Rob Bershinsky, a former deputy secretary of state at the Bureau of Democracy, Human Rights and Labor during the Obama administration, said “there is no doubt that the United States is watching the world, and both our allies and repressive governments around the world are watching. It clearly supports freedom of speech and assembly and peaceful demonstrations and a free media is not behaving like this at the moment. “

“There is no doubt that this will reduce the workload of our diplomats,” he added.

International allies have issued a statement condemning Floyd’s death. Joseph Borel, the European Union’s top diplomat, called it an “abuse of power.”

The Pentagon chief on the shaky ground of the White House after breaking with Trump in response to the protests.
In Hong Kong, where the administration has reacted strongly to a Chinese imposition Controversial National Security Act, Chief Executive Lam suggested that the United States was “adopting a dual standard.”

He said this week, “They attach great importance to the national security of their country, but looking at our national security with bias, especially the current situation in Hong Kong Everyone will see a double standard,” he said this week.

Meanwhile, traditional arch-enemies such as Iran and Russia have seized on what is happening in the United States in an attempt to undermine America’s credibility.

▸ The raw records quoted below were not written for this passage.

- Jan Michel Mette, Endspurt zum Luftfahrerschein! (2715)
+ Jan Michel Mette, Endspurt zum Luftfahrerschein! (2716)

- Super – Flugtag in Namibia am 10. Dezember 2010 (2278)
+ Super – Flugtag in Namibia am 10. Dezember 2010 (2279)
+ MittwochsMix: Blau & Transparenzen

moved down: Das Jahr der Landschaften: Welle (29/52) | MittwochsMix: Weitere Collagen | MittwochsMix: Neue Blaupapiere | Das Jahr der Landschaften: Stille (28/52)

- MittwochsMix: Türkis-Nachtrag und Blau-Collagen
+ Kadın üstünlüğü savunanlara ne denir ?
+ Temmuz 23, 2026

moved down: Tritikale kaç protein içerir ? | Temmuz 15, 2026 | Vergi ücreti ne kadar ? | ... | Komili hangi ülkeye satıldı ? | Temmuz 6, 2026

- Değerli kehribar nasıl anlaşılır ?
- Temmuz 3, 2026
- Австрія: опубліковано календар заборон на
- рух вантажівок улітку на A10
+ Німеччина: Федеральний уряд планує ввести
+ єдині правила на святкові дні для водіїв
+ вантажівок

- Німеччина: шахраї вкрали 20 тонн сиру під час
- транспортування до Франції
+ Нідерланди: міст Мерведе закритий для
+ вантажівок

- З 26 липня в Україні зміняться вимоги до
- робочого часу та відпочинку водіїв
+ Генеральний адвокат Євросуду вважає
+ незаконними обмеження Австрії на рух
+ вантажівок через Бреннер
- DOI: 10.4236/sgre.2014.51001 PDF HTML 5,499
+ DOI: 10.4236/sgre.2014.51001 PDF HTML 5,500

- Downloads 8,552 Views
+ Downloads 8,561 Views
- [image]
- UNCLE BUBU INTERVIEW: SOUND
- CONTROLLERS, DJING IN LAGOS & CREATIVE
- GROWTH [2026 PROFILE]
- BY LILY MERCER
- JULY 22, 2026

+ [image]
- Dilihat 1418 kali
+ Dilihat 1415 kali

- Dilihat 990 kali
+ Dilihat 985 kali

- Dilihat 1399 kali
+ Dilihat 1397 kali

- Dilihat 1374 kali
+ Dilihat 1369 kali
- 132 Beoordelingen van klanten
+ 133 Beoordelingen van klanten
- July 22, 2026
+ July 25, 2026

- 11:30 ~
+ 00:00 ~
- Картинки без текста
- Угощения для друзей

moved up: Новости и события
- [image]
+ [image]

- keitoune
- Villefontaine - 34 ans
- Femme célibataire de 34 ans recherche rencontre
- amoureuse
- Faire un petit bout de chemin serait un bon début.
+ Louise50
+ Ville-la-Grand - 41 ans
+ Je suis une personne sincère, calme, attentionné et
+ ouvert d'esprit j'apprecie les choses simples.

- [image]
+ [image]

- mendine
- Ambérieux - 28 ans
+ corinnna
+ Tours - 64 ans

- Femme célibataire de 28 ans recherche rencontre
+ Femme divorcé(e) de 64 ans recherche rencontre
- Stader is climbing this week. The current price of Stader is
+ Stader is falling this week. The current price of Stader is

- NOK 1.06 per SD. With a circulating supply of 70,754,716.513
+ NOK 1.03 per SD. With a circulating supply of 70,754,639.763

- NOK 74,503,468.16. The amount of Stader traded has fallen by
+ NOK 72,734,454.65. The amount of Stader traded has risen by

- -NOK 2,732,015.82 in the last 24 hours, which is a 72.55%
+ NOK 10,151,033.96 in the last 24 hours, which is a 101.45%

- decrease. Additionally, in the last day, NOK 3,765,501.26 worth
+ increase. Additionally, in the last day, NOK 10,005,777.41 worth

Iranian Foreign Minister Mohammad Javad Zarif Tweet “U.S. cities remained silent on the scene of atrocities against protesters and the press and” condemning Europe, “saying” if he wants to keep his lips sealed now, they should always do so. ”
Tehran maintains a system of brutal repression against dissidents and ranks 133rd out of 180 countries for press freedom. Reporters without borders. Russia, ranked 149th, Struck The United States for using rubber bullets and tear gas against journalists.

Hefern, who heads the State Department’s European and Eurasian Affairs Bureau for nine months under Trump, said the administration’s response has been a “gift from heaven” to authoritarian governments around the world.

McLeodney further noted that Trump’s further incompetence – his “depressing attitude” towards the situation – “sows more unrest and instability in our society and makes our opponents happy.” “

“When America is involved with the internal division, we can’t lead, we can’t be an effective player internationally,” he said.